A couple of these songs appeared previously on Brodsky albums on his regular label, Greg Brown’s Red House. In the course of doing research for one of them, he made the acquaintance of the head of research of the Baseball Hall of Fame Library, and the project grew from there. That librarian, Tim Wiles, contributes to the liner notes, and of course makes a pitch to visit the Hall’s Web site, which you may be inspired to do after listening to these songs.
Brodsky wisely starts off with one of the strongest numbers — in fact, it’s the one that he first contacted Wiles for information on, “The Ballad of Eddie Klepp.” Klepp was so obscure that even Wiles hadn’t heard of him. He was the first white player to play in the Negro League, at about the time that Jackie Robinson was integrating the Majors. This medium-tempo number sets the stage for the rest of this understated album: Brodsky’s pleasant tenor and his guitar, against a backdrop of bass, drums, a little organ and a little dobro. It also gives a representative sampling of Brodsky’s lyrical style, which is solidly in the ballad tradition, well matched to the music, and with just enough rhythmic and lyric surprises to keep things interesting: “They ran him off the field before a game in Birmingham one night/made him sit up in the grandstand in the section marked “For Whites.”
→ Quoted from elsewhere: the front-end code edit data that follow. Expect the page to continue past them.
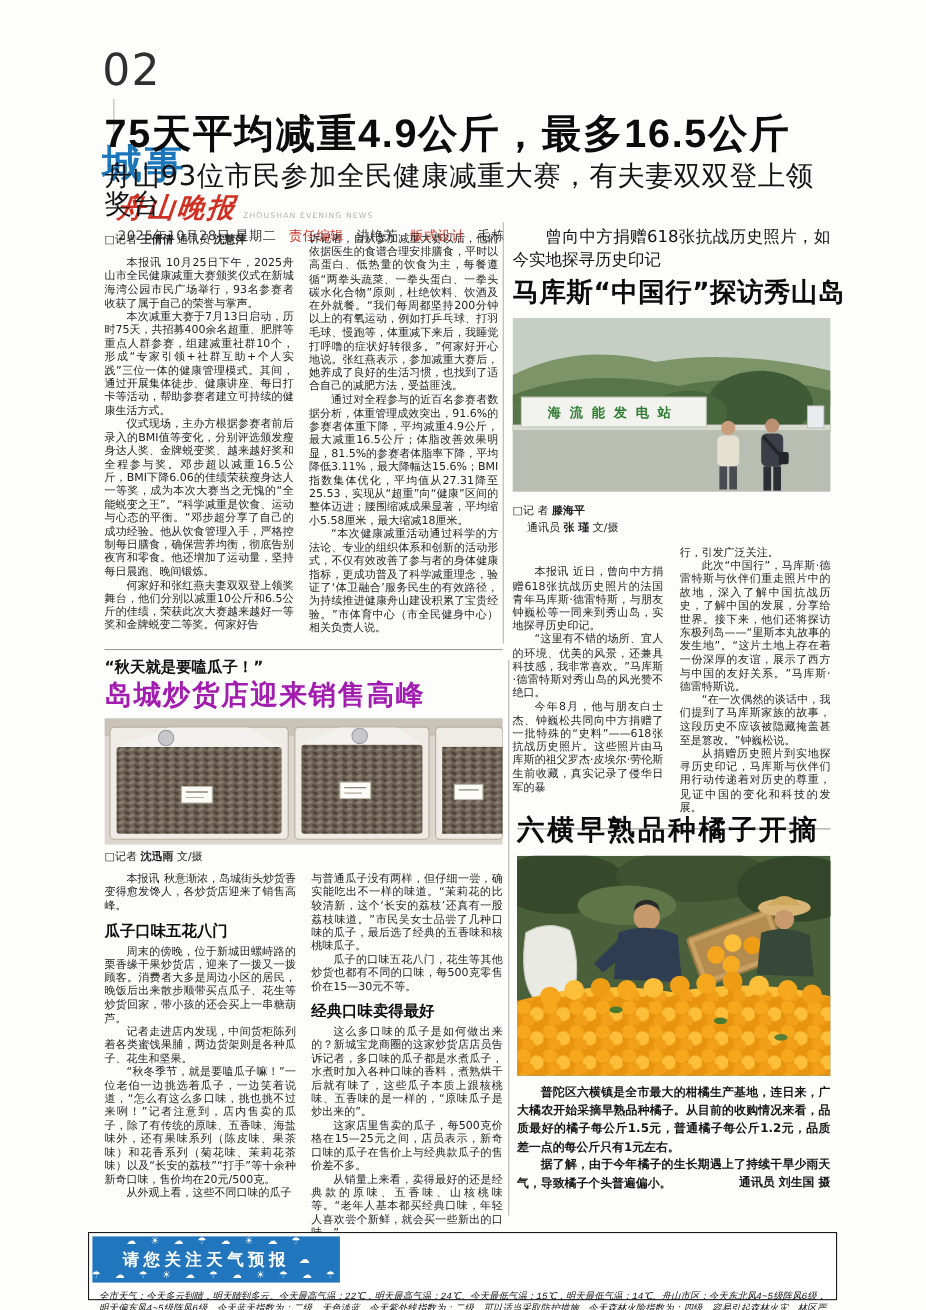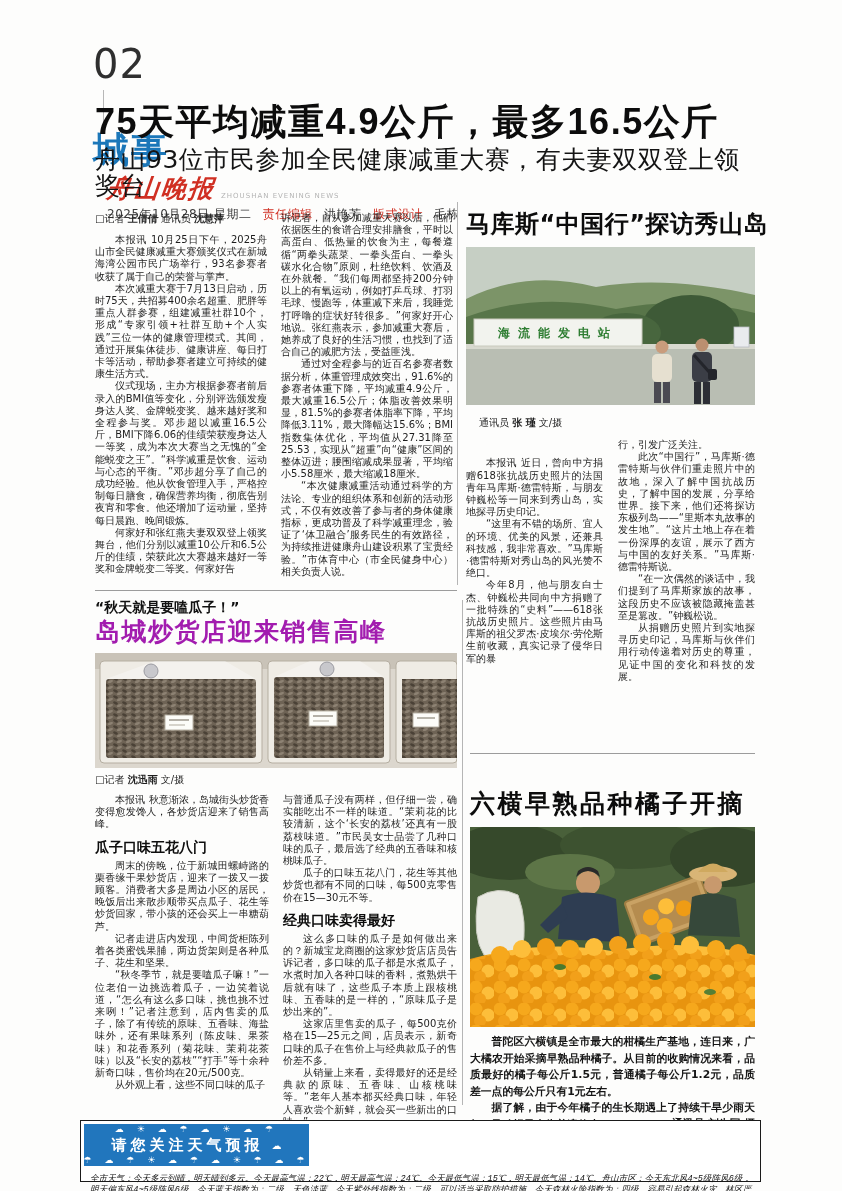--- a/index.html
+++ b/index.html
@@ -55,21 +55,21 @@
   
   .seeds{left:95px;top:598px;width:362px;}
   .seeds-kicker{font-size:14px;line-height:18px;font-weight:600;color:#111;}
   .seeds-headline{font-size:25px;line-height:31px;font-weight:900;color:#a21caf;letter-spacing:1.5px;white-space:nowrap;}
   .seeds-caption{font-size:10px;line-height:14px;margin:5px 0 7px 0;}
   .col-seeds{width:174px;}
   .cols-seeds{display:flex;gap:14px;}
   .col-subhead{font-size:14px;font-weight:800;color:#0d0d0d;margin:7px 0 4px 0;line-height:18px;}
 
   
-  .orange{left:470px;top:788px;width:285px;}
+  .orange{left:470px;top:739px;width:285px;}
   .orange-headline{font-size:25px;line-height:31px;font-weight:900;color:#0c0c0c;letter-spacing:2.5px;white-space:nowrap;}
   .orange-caption{font-size:10.8px;line-height:16.5px;font-weight:600;color:#161616;margin-top:7px;}
   .orange-credit{text-align:right;font-size:10.8px;font-weight:600;color:#161616;margin-top:-16.5px;}
 
   
   .weather-box{left:80px;top:1120px;width:679px;height:60px;border:1.5px solid #1a1a1a;
     display:flex;background:#fff;}
   .weather-panel{width:225px;margin:3px;background:#2176bd;color:#fff;
     display:flex;flex-direction:column;justify-content:center;align-items:center;gap:1px;}
   .w-icons{font-size:9px;letter-spacing:5px;line-height:11px;white-space:nowrap;}
@@ -125,20 +125,21 @@
     </div>
   </div>
 </div>
 
 <div class="abs vrule" style="left:457px;top:202px;height:383px;"></div>
 <div class="abs hrule" style="left:95px;top:590px;width:362px;"></div>
 <div class="abs vrule" style="left:462px;top:600px;height:505px;"></div>
 <div class="abs hrule" style="left:470px;top:753px;width:285px;"></div>
 
 <div class="abs marcus">
+  <div class="kicker">曾向中方捐赠618张抗战历史照片，如今实地探寻历史印记</div>
   <div class="marcus-headline">马库斯“中国行”探访秀山岛</div>
   <div class="photo-frame">
     <svg width="289" height="158" viewBox="0 0 289 158">
       <rect x="0" y="0" width="289" height="158" fill="#c6cfc4"></rect>
       <path d="M0,52 Q60,22 130,40 Q200,28 289,48 L289,80 L0,80 Z" fill="#7c9468"></path>
       <path d="M0,70 Q70,44 150,62 Q220,48 289,66 L289,104 L0,104 Z" fill="#587549"></path>
       <ellipse cx="225" cy="78" rx="48" ry="30" fill="#3e5a37"></ellipse>
       <ellipse cx="160" cy="86" rx="35" ry="20" fill="#48663e"></ellipse>
       <rect x="0" y="100" width="289" height="58" fill="#b9beb3"></rect>
       <rect x="0" y="97" width="289" height="5" fill="#d8d9cf"></rect>
@@ -153,20 +154,24 @@
 
       <circle cx="236" cy="98" r="6.5" fill="#bb8f70"></circle>
       <rect x="226" y="105" width="20" height="30" rx="5" fill="#3b3e46"></rect>
       <line x1="228" y1="108" x2="244" y2="126" stroke="#23252b" stroke-width="3"></line>
       <rect x="242" y="122" width="9" height="11" rx="2" fill="#23252b"></rect>
       <rect x="228" y="135" width="7" height="22" fill="#2c2e35"></rect>
       <rect x="237" y="135" width="7" height="22" fill="#2c2e35"></rect>
     </svg>
   </div>
   <div class="marcus-byline">
+    <div>
+      <span>□记 者</span>
+      <b>滕海平</b>
+    </div>
     <div style="padding-left:13px;">
       <span>通讯员</span>
       <b>张 瑾</b>
       <span>文/摄</span>
     </div>
   </div>
   <div class="cols-marcus body-text">
     <div class="col-marcus">
       <p class="para"><b class="lead">本报讯</b><span>近日，曾向中方捐赠618张抗战历史照片的法国青年马库斯·德雷特斯，与朋友钟巍松等一同来到秀山岛，实地探寻历史印记。</span></p>
       <p class="para">“这里有不错的场所、宜人的环境、优美的风景，还兼具科技感，我非常喜欢。”马库斯·德雷特斯对秀山岛的风光赞不绝口。</p>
Next is a tear-jerker about Max Patkin, a clown who used to travel the minor league circuit, entertaining the fans between innings: “The times changed on Max Patkin, along came rock & roll/They blare it from the speakers now, if ever there’s a lull/And some guy in a chicken suit is circling the bases/with a corporate logo on his back, and in one or two other places.”
“Dock Ellis’ No-No” is a laugher, and where the drugs come in. This song recounts the time in 1970 when Ellis pitched a no-run no-hit game for the Pittsburgh Pirates while high on LSD; he hadn’t expected to pitch that day. “Sometimes he saw the catcher/Sometimes he did not/Sometimes he held a beach ball/Other times it was a dot. Dock was tossing comets/That were leaving trails of glitter…” and he got his name in the record books, in spite of walking eight and hitting one batter.
The gun comes into play in “The Unnatural Shooting of Eddie Waitkus,” the title being a reference to the fact that it was this story that inspired David Mamet’s “The Natural.” Waitkus was shot in a hotel room in 1947 by a woman who had been stalking him for two years, although from the song, it sounds as though there was some question whether the two had more of a relationship than that.
The spy? That’d be Moe Berg, in a song inspired by the book “The Catcher Was a Spy,” by Nicholas Dawidoff. In the years before and during World War II, Berg, a highly educated Jew and the son of immigrants, apparently used his game-related travels as a cover for spying.
Another song tries to rehabilitate the image of a player named Fred Merkle, who because of the enforcement of a little-known rule in 1908, became forever known as “Bonehead” Merkle. It’s a great example of just what a song can do in pointing up the dark, cruel side of human nature.
The most powerful song is “Letters in the Dirt,” the story of an African-American player in Philadelphia in the early 1960s who suffered horribly from racist taunts by his own team’s fans. In it, Brodsky beautifully portrays a child’s confusion over the behavior of these fans, booing their own player, and his admiration for the player who stood up to it with dignity.
There are more, nine songs in all (of course), plus a seventh-track stretch in which Brodsky plays a verse of “Take Me Out to the Ball Game” on the organ. The liner notes are superb, as are the photo illustrations that accompany each song. If it has any weakness, it’s an inherent one, of making an entire album of ballads, but there’s enough variety in subject matter, and it’s short enough, to mostly avoid that pitfall. The only foul ball comes right at the beginning, when a little boy’s voice asks, “Daddy, why do they spit that brown stuff?” At least they didn’t put similar interludes between each track.
This one’s highly recommended to any fans of baseball and anyone who likes a good ballad.